- **What is expected**
Your response should contain only the lines running from the top of the data below through the line with "-61,7 +61,6 @@", both included. Pictures must be omitted.
-------- Data records --------
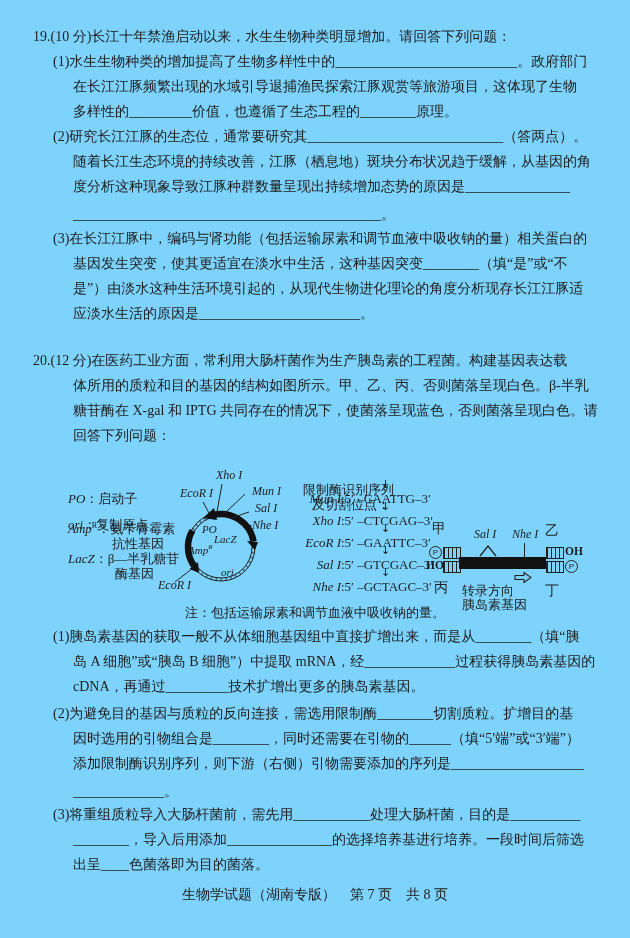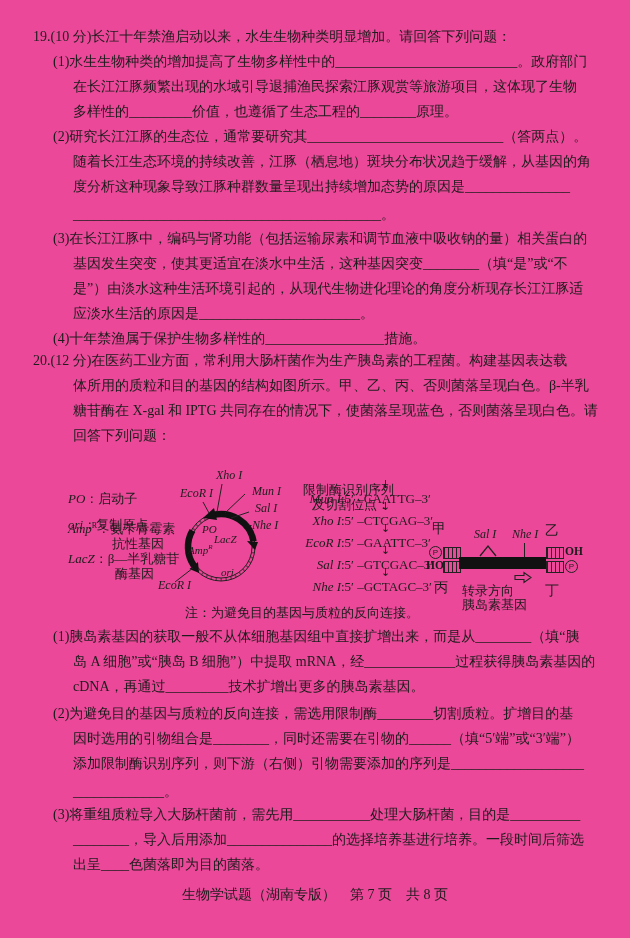--- a/index.html
+++ b/index.html
@@ -5,7 +5,7 @@
   html,body{margin:0;padding:0;}
   body{background:#cfcfcf;}
   #page{
-    position:relative;width:630px;height:938px;background:#ec4899;
+    position:relative;width:630px;height:938px;background:#7dd3fc;
     font-family:"Liberation Serif","DejaVu Serif",serif;color:#1c1c1c;
     overflow:hidden;margin:0 auto;
   }

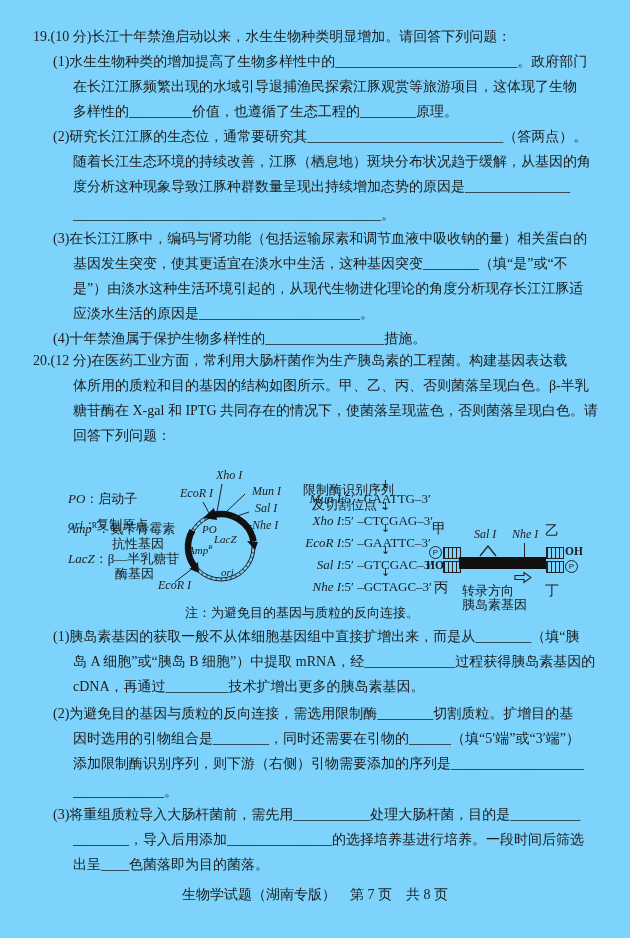--- a/index.html
+++ b/index.html
@@ -61,7 +61,6 @@
   <div class="ln x2" style="top:255px">基因发生突变，使其更适宜在淡水中生活，这种基因突变________（填“是”或“不</div>
   <div class="ln x2" style="top:280px">是”）由淡水这种生活环境引起的，从现代生物进化理论的角度分析现存长江江豚适</div>
   <div class="ln x2" style="top:305px">应淡水生活的原因是_______________________。</div>
-  <div class="ln x1" style="top:330px">(4)十年禁渔属于保护生物多样性的_________________措施。</div>
 
   <div class="ln x0" style="top:352px">20.(12 分)在医药工业方面，常利用大肠杆菌作为生产胰岛素的工程菌。构建基因表达载</div>
   <div class="ln x2" style="top:377px">体所用的质粒和目的基因的结构如图所示。甲、乙、丙、否则菌落呈现白色。β-半乳</div>

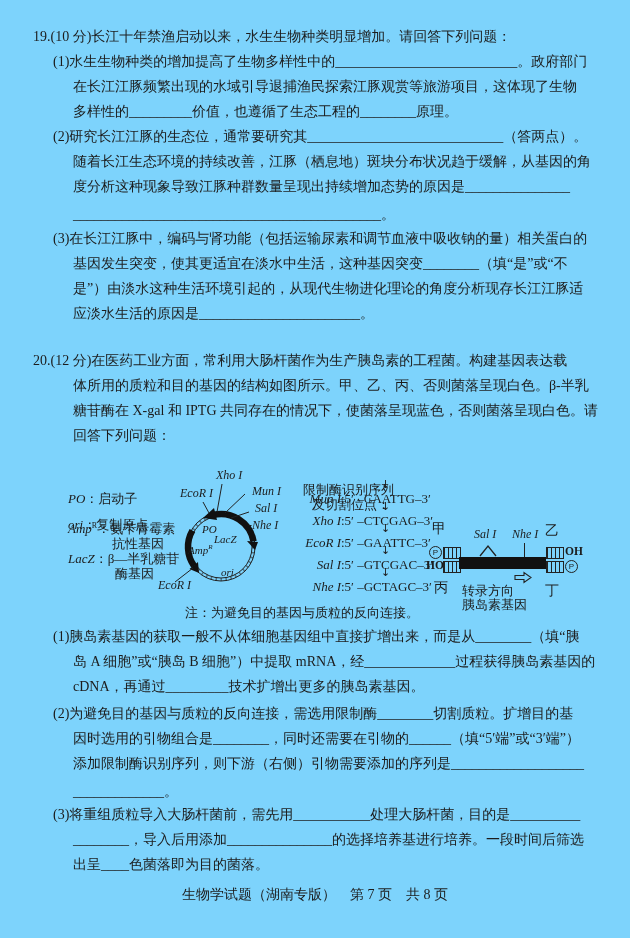--- a/index.html
+++ b/index.html
@@ -140,7 +140,7 @@
     </svg>
     <div class="ctext" style="left:462px;top:138px">胰岛素基因</div>
 
-    <div id="note">注：为避免目的基因与质粒的反向连接。</div>
+    <div id="note">注：包括运输尿素和调节血液中吸收钠的量。</div>
   </div>
 
   <div class="ln x1" style="top:628px">(1)胰岛素基因的获取一般不从体细胞基因组中直接扩增出来，而是从________（填“胰</div>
--------
- **Solution to the exercise**
--- a/index.html
+++ b/index.html
@@ -5,7 +5,7 @@
   html,body{margin:0;padding:0;}
   body{background:#cfcfcf;}
   #page{
-    position:relative;width:630px;height:938px;background:#ec4899;
+    position:relative;width:630px;height:938px;background:#7dd3fc;
     font-family:"Liberation Serif","DejaVu Serif",serif;color:#1c1c1c;
     overflow:hidden;margin:0 auto;
   }

--- a/index.html
+++ b/index.html
@@ -61,7 +61,6 @@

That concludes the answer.